Published on May 30, 2017

Detroit pot shops are dropping like flies. Since the Motor City added new regulations to their relatively relaxed medical marijuana industry in March of 2016, all of the city’s 283 dispensaries have been operating illegally. In an effort to dwindle that number down to the city mandated 50 fully licensed shops, Detroit officials have been obtaining court orders and putting city padlocks on the doors of pot providers.

According to the Detroit Free Press, an additional 51 dispensaries are in line to meet their demise in coming weeks, while only 5 applicants have been approved to operate under the new regulations.

Most of the issues concerning the new rules have a set of barriers that make it almost impossible to find a suitable dispensary location. According to Detroit corporation counsel Melvin Butch Hollowell, Motor City pot shops aren’t allowed to set up “within a 1,000-foot radius of a church, school, park, liquor store, other dispensaries and other places considered a drug-free zone under city law, such as libraries or child care centers.” 

Prospective licensees can apply to the city’s Board of Zoning Appeals to try and work around those strict guidelines, but with churches, parks and liquor stores throughout the city, the regulations have made life hard for Detroit dispensary owners looking to go legit. 

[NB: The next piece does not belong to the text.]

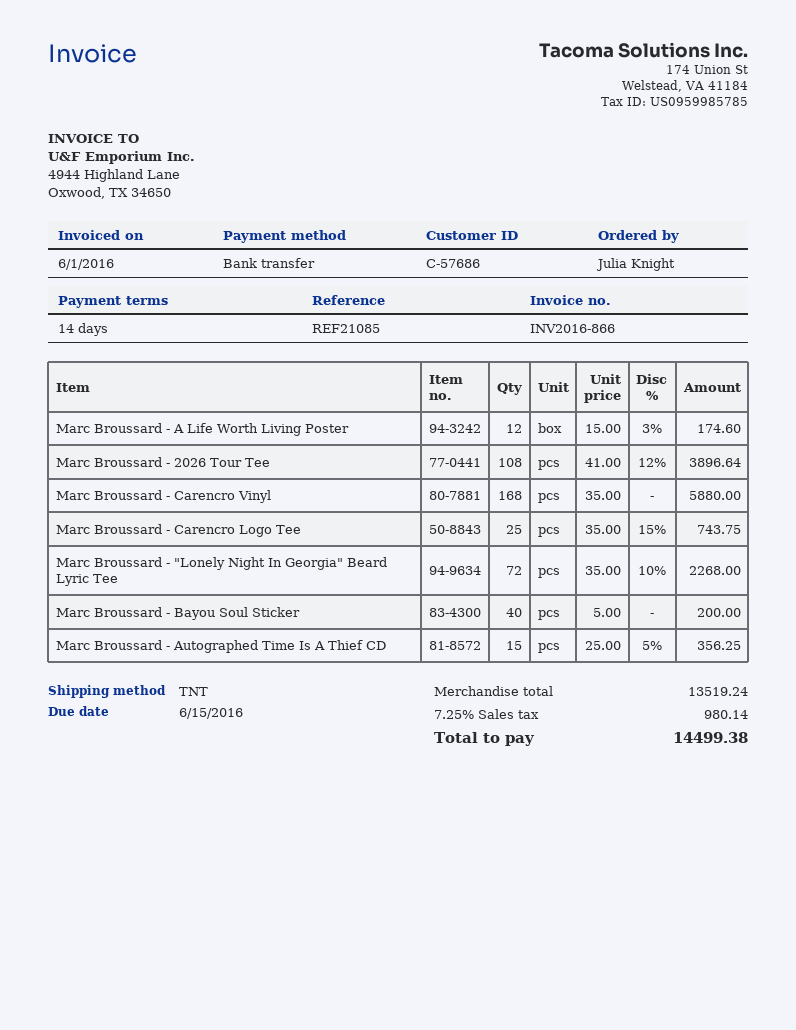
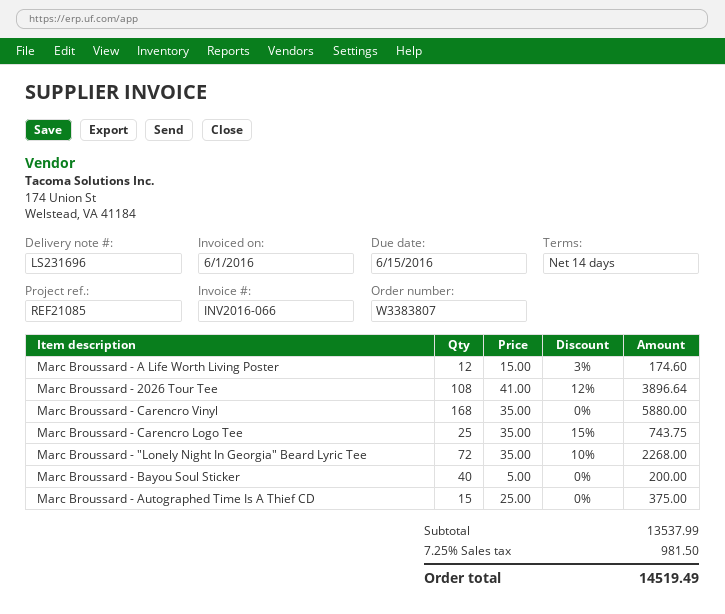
invoice number: INV2016-866 -> INV2016-066
Marc Broussard - Autographed Time Is A Thief CD: 15 x 25.00 - 5% = 356.25 -> 15 x 25.00 = 375.00
subtotal: 13519.24 -> 13537.99
tax: 7.25% = 980.14 -> 7.25% = 981.50
total: 14499.38 -> 14519.49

Still, Hollowell says the regulations are the only way for the city to properly protect residents and serve medical marijuana patients at the same time. 

"The voters of the state made medical marijuana legal so we have to manage that in a way that is consistent with keeping our neighborhoods respected and at the same time, allowing for those dispensaries to operate in their specific areas that we’ve identified as being lawful," Hollowell told the Free Press. "There was very significant public input in this process."

But with medical marijuana legislation throughout the Midwest lagging behind the rest of the country, Detroit’s pot shops have served as a beacon for patients in need as far away as neighboring Ohio. So while Detroit city officials are looking to protect local residents, they could be preventing a huge swath of Americans from getting the medicine that they need.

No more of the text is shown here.